Transcription, pictures excluded: write out the data below exactly.

::: Data for processing

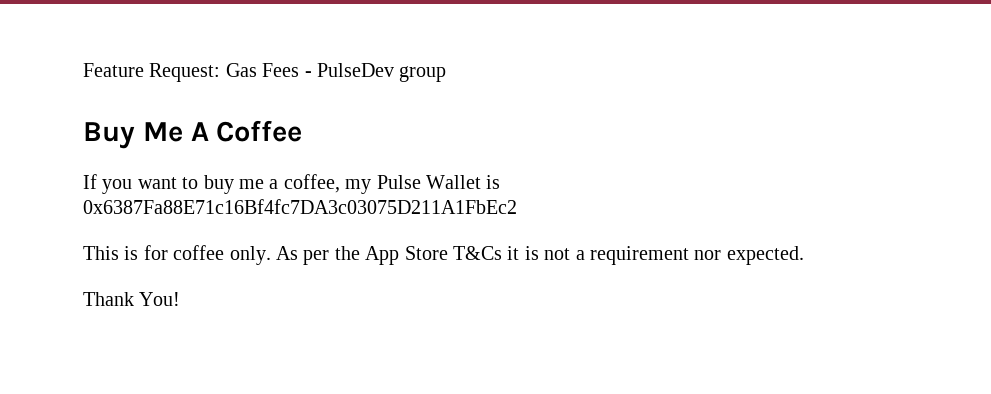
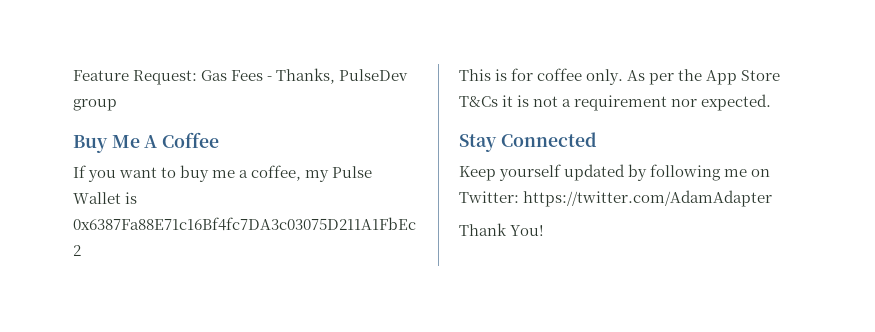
- Feature Request: Gas Fees - PulseDev group
+ Feature Request: Gas Fees - Thanks, PulseDev group
+ Stay Connected
+ Keep yourself updated by following me on Twitter: https://twitter.com/AdamAdapter

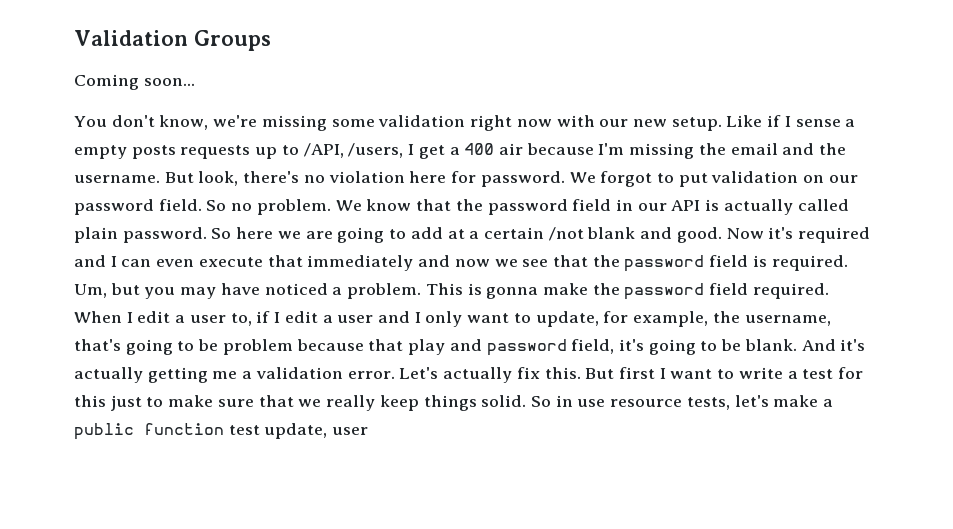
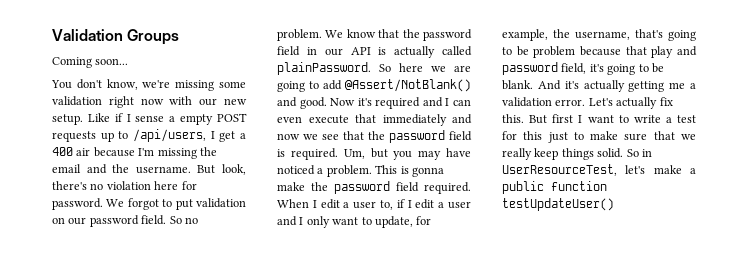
- Like if I sense a empty posts requests up to /API, /users, I get a 400 air because I'm missing the email and the username.
+ Like if I sense a empty POST requests up to /api/users, I get a 400 air because I'm missing the email and the username.
- We know that the password field in our API is actually called plain password.
+ We know that the password field in our API is actually called plainPassword.
- So here we are going to add at a certain /not blank and good.
+ So here we are going to add @Assert/NotBlank() and good.
- So in use resource tests, let's make a public function test update, user
+ So in UserResourceTest, let's make a public function testUpdateUser()

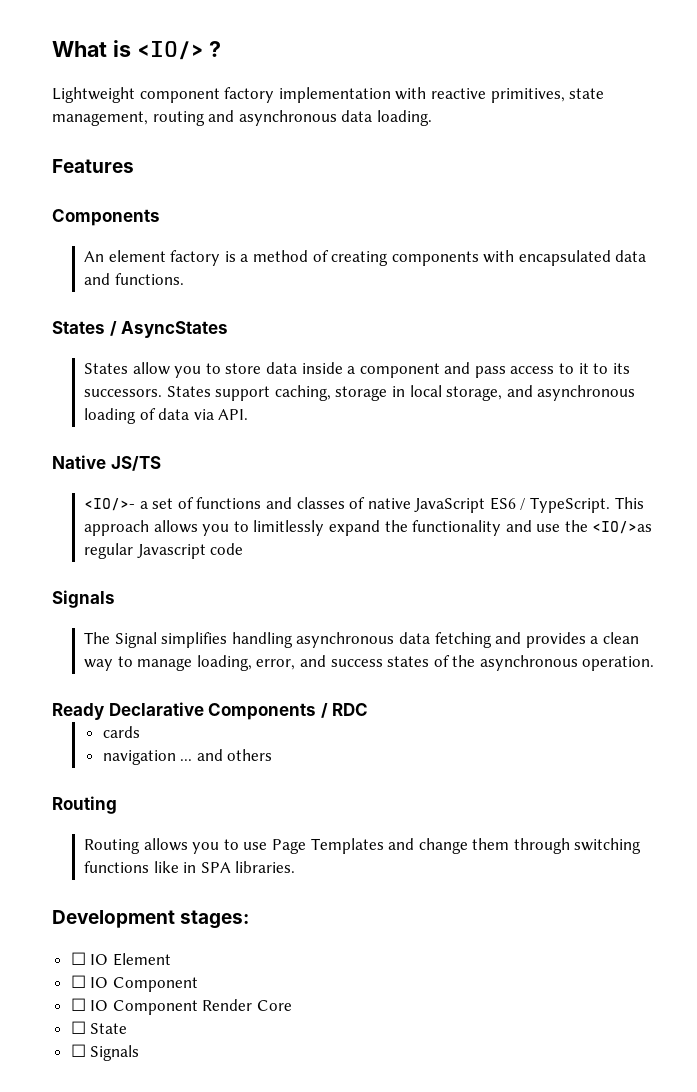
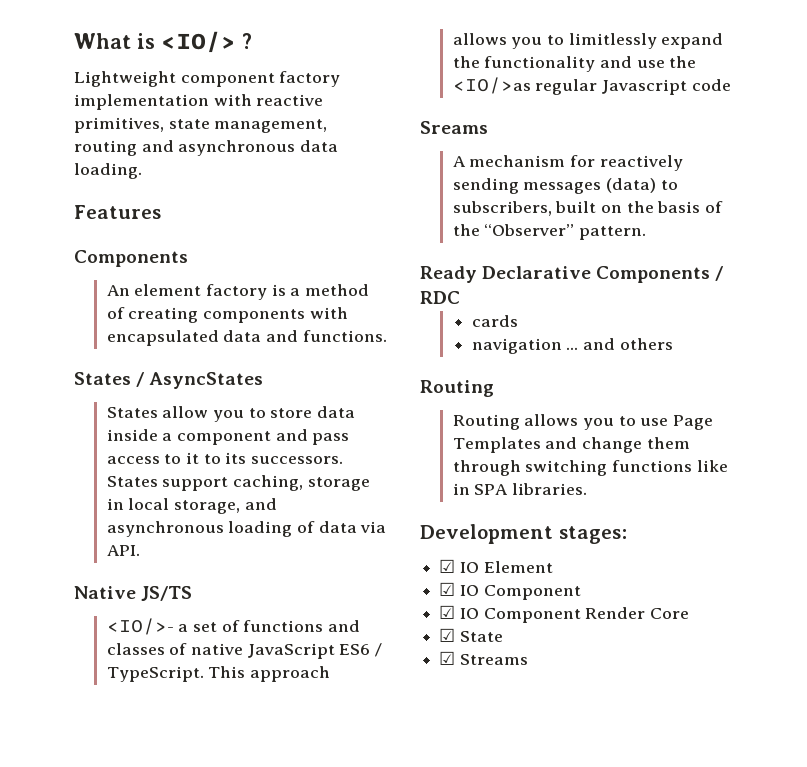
  This approach allows you to limitlessly expand the functionality and use the <IO/>as regular Javascript code
- Signals
- The Signal simplifies handling asynchronous data fetching and provides a clean way to manage loading, error, and success states of the asynchronous operation.
+ Sreams
+ A mechanism for reactively sending messages (data) to subscribers, built on the basis of the “Observer” pattern.
- ☐ IO Element
- ☐ IO Component
+ ☑ IO Element
+ ☑ IO Component
- ☐ IO Component Render Core
+ ☑ IO Component Render Core
- ☐ State
+ ☑ State
- ☐ Signals
+ ☑ Streams

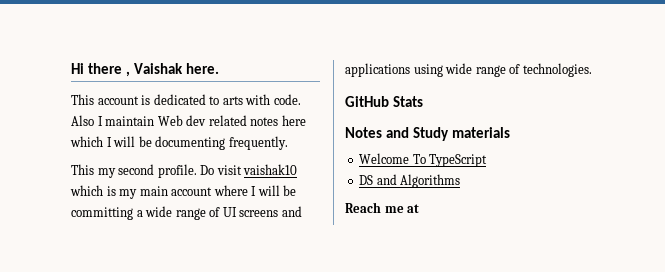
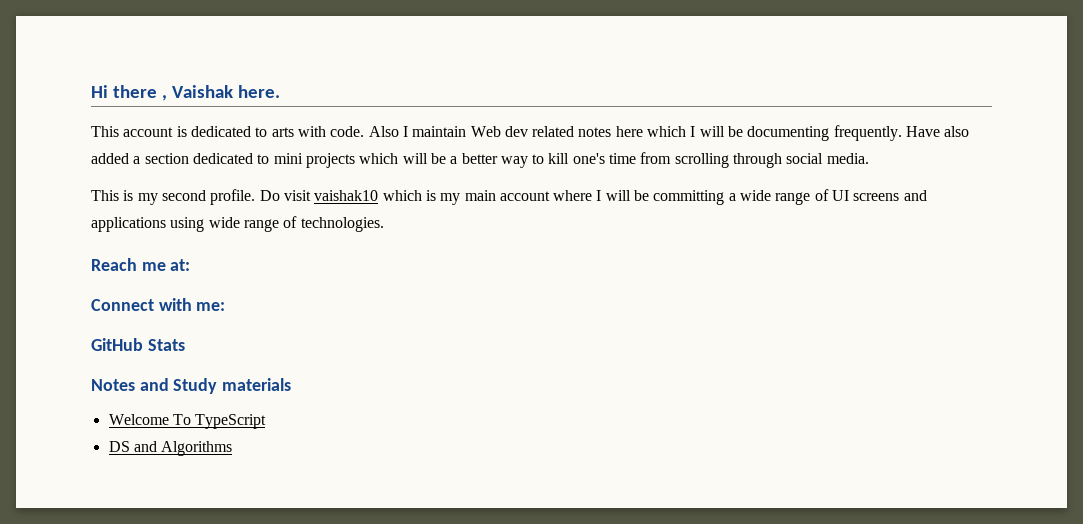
- Also I maintain Web dev related notes here which I will be documenting frequently.
- This my second profile.
+ Also I maintain Web dev related notes here which I will be documenting frequently. Have also added a section dedicated to mini projects which will be a better way to kill one's time from scrolling through social media.
+ This is my second profile.
+ Reach me at:
+ Connect with me:
- Reach me at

::::::

#### Exercise response:
- Feature Request: Gas Fees - PulseDev group
+ Feature Request: Gas Fees - Thanks, PulseDev group
+ Stay Connected
+ Keep yourself updated by following me on Twitter: https://twitter.com/AdamAdapter

- Like if I sense a empty posts requests up to /API, /users, I get a 400 air because I'm missing the email and the username.
+ Like if I sense a empty POST requests up to /api/users, I get a 400 air because I'm missing the email and the username.
- We know that the password field in our API is actually called plain password.
+ We know that the password field in our API is actually called plainPassword.
- So here we are going to add at a certain /not blank and good.
+ So here we are going to add @Assert/NotBlank() and good.
- So in use resource tests, let's make a public function test update, user
+ So in UserResourceTest, let's make a public function testUpdateUser()

  This approach allows you to limitlessly expand the functionality and use the <IO/>as regular Javascript code
- Signals
- The Signal simplifies handling asynchronous data fetching and provides a clean way to manage loading, error, and success states of the asynchronous operation.
+ Sreams
+ A mechanism for reactively sending messages (data) to subscribers, built on the basis of the “Observer” pattern.
- ☐ IO Element
- ☐ IO Component
+ ☑ IO Element
+ ☑ IO Component
- ☐ IO Component Render Core
+ ☑ IO Component Render Core
- ☐ State
+ ☑ State
- ☐ Signals
+ ☑ Streams

- Also I maintain Web dev related notes here which I will be documenting frequently.
- This my second profile.
+ Also I maintain Web dev related notes here which I will be documenting frequently. Have also added a section dedicated to mini projects which will be a better way to kill one's time from scrolling through social media.
+ This is my second profile.
+ Reach me at:
+ Connect with me:
- Reach me at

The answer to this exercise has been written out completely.